DATA FOR THIS TASK:
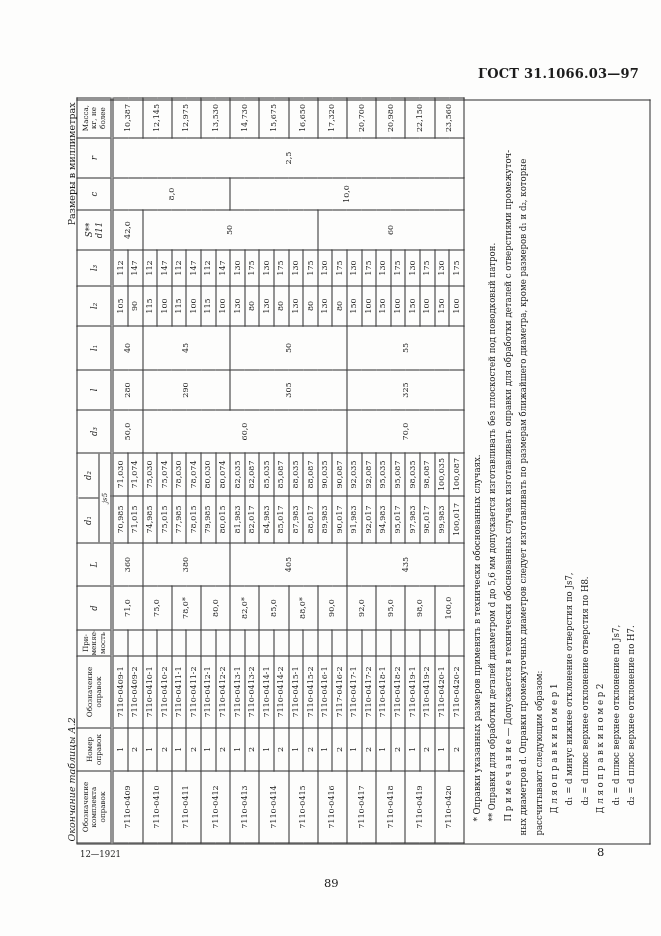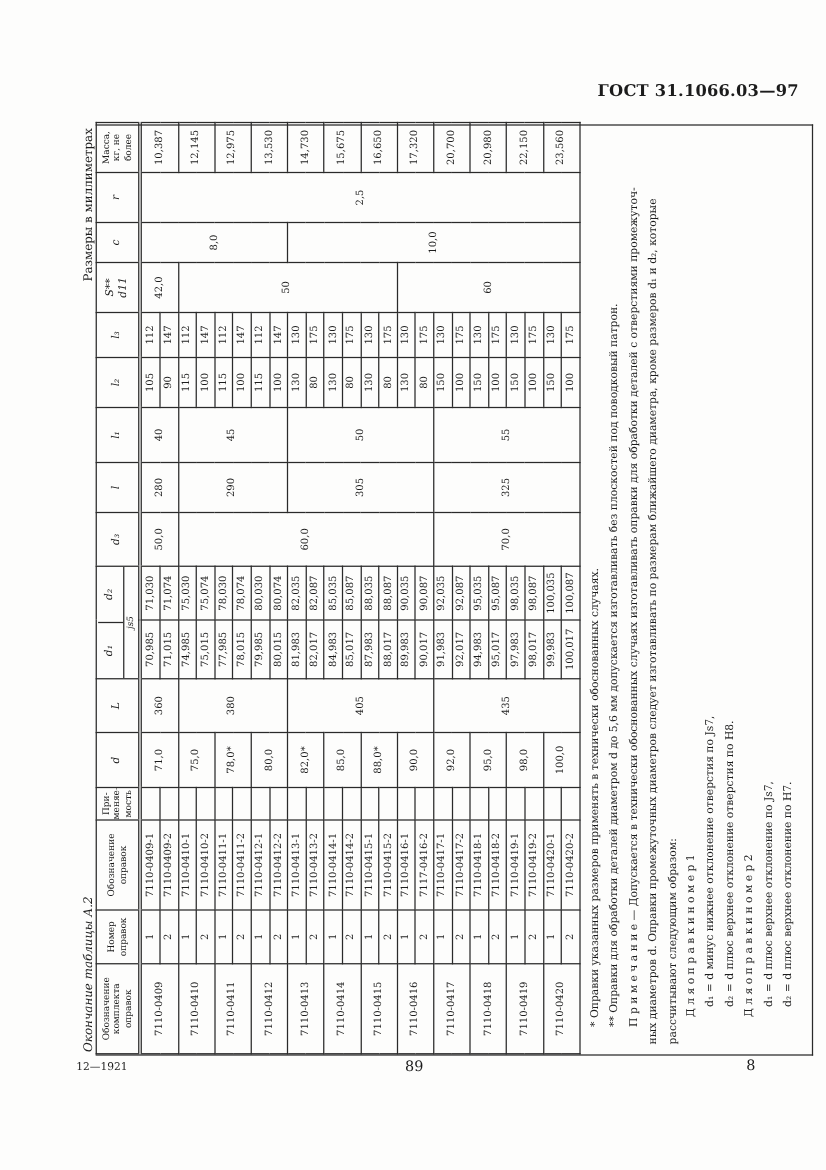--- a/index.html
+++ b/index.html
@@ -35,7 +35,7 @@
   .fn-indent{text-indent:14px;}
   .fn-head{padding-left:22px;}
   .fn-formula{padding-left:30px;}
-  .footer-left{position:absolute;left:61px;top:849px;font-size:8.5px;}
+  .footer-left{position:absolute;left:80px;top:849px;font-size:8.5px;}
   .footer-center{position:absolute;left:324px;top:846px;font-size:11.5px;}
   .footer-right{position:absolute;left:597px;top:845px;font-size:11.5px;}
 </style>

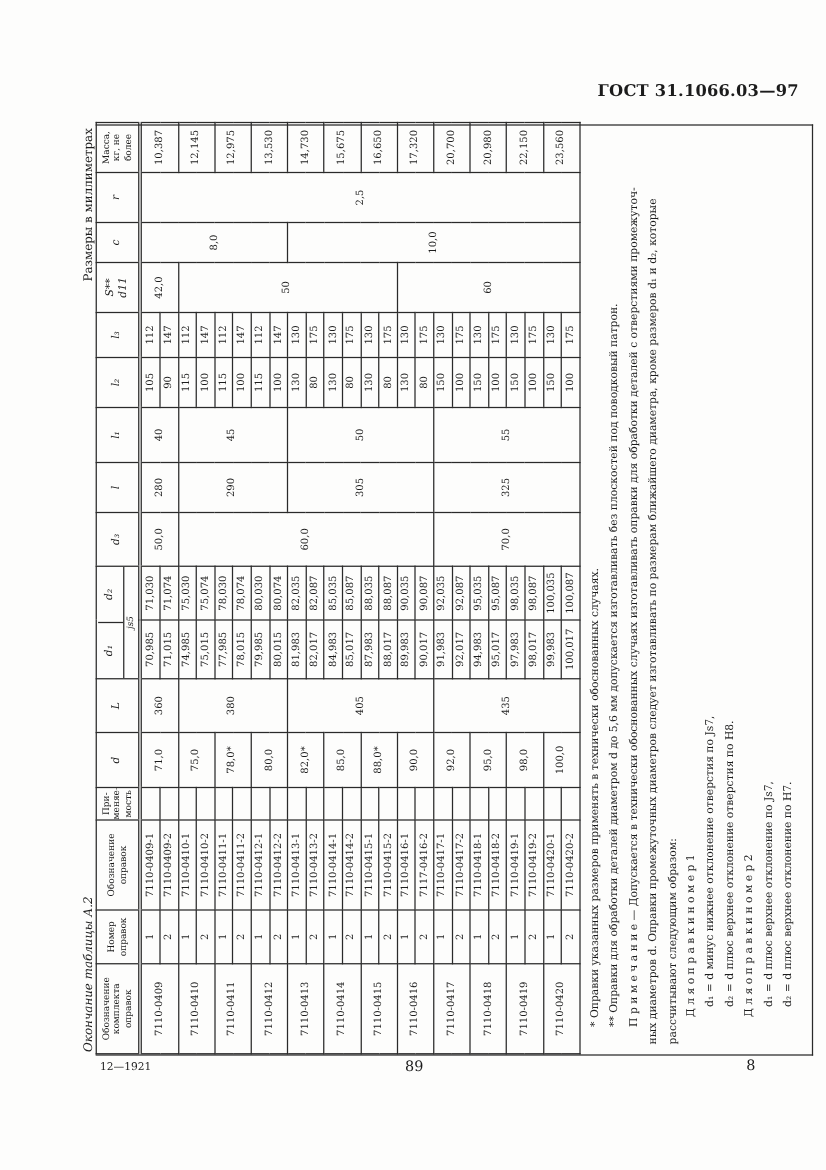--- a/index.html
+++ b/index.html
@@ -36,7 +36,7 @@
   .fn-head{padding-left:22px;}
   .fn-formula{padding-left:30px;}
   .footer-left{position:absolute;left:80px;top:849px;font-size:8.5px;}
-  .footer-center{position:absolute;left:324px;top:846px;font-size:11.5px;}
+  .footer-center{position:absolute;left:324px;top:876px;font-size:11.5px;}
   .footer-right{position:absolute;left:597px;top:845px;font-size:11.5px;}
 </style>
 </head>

...

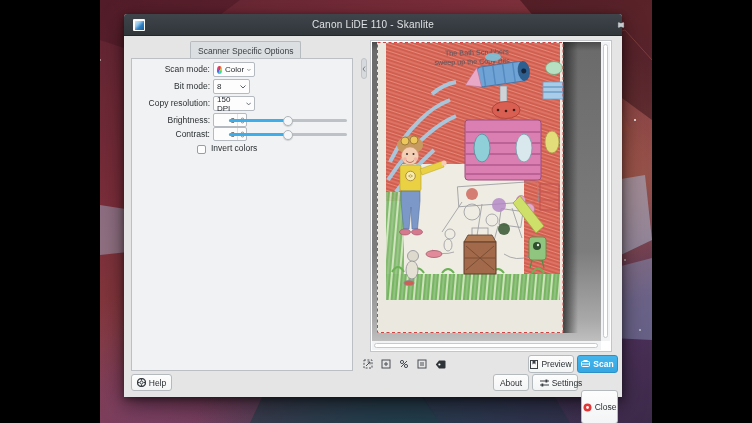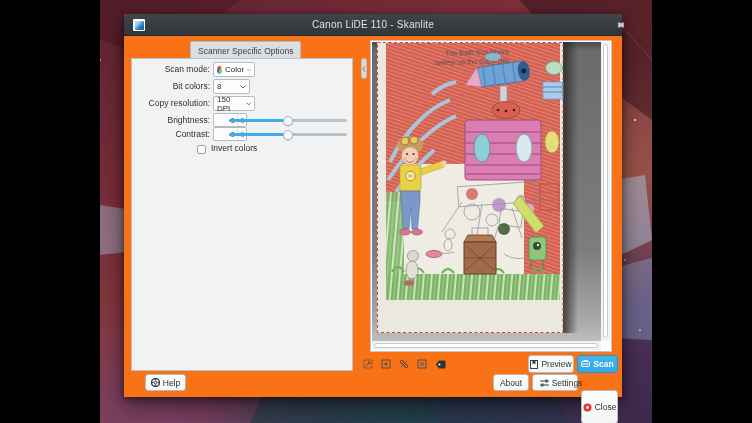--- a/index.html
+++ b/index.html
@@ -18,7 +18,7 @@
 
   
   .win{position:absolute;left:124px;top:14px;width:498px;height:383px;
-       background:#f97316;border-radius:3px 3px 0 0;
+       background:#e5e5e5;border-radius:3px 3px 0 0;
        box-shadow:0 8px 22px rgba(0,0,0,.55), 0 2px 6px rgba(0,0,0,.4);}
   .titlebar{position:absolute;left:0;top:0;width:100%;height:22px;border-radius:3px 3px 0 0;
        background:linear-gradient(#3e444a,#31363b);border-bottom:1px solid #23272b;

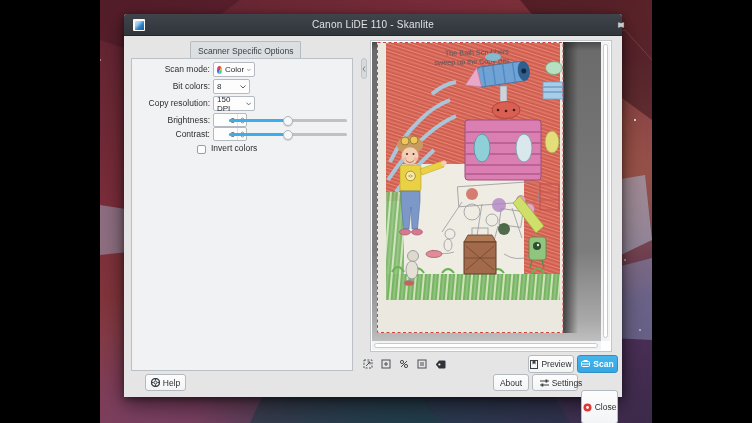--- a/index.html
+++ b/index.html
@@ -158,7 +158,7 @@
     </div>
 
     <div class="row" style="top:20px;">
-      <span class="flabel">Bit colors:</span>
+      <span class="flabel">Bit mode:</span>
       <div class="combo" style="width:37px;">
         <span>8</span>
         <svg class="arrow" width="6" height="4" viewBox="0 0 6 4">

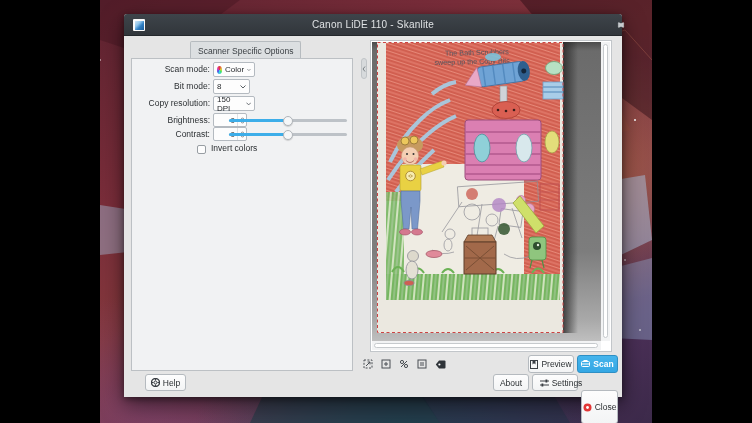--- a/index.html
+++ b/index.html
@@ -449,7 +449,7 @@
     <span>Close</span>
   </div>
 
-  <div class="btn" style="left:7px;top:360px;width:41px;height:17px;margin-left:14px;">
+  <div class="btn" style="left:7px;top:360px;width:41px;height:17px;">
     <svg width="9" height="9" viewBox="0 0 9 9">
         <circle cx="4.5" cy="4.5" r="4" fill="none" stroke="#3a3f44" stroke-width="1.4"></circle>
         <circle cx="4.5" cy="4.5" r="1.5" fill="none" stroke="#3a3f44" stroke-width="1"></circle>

INSTRUCTIONS TO FOLLOW: What lines in the material above contain the word "border"? Copy them out.

PROBLEM SOLUTION:
-       background:#f97316;border-radius:3px 3px 0 0;
+       background:#e5e5e5;border-radius:3px 3px 0 0;
   .titlebar{position:absolute;left:0;top:0;width:100%;height:22px;border-radius:3px 3px 0 0;
        background:linear-gradient(#3e444a,#31363b);border-bottom:1px solid #23272b;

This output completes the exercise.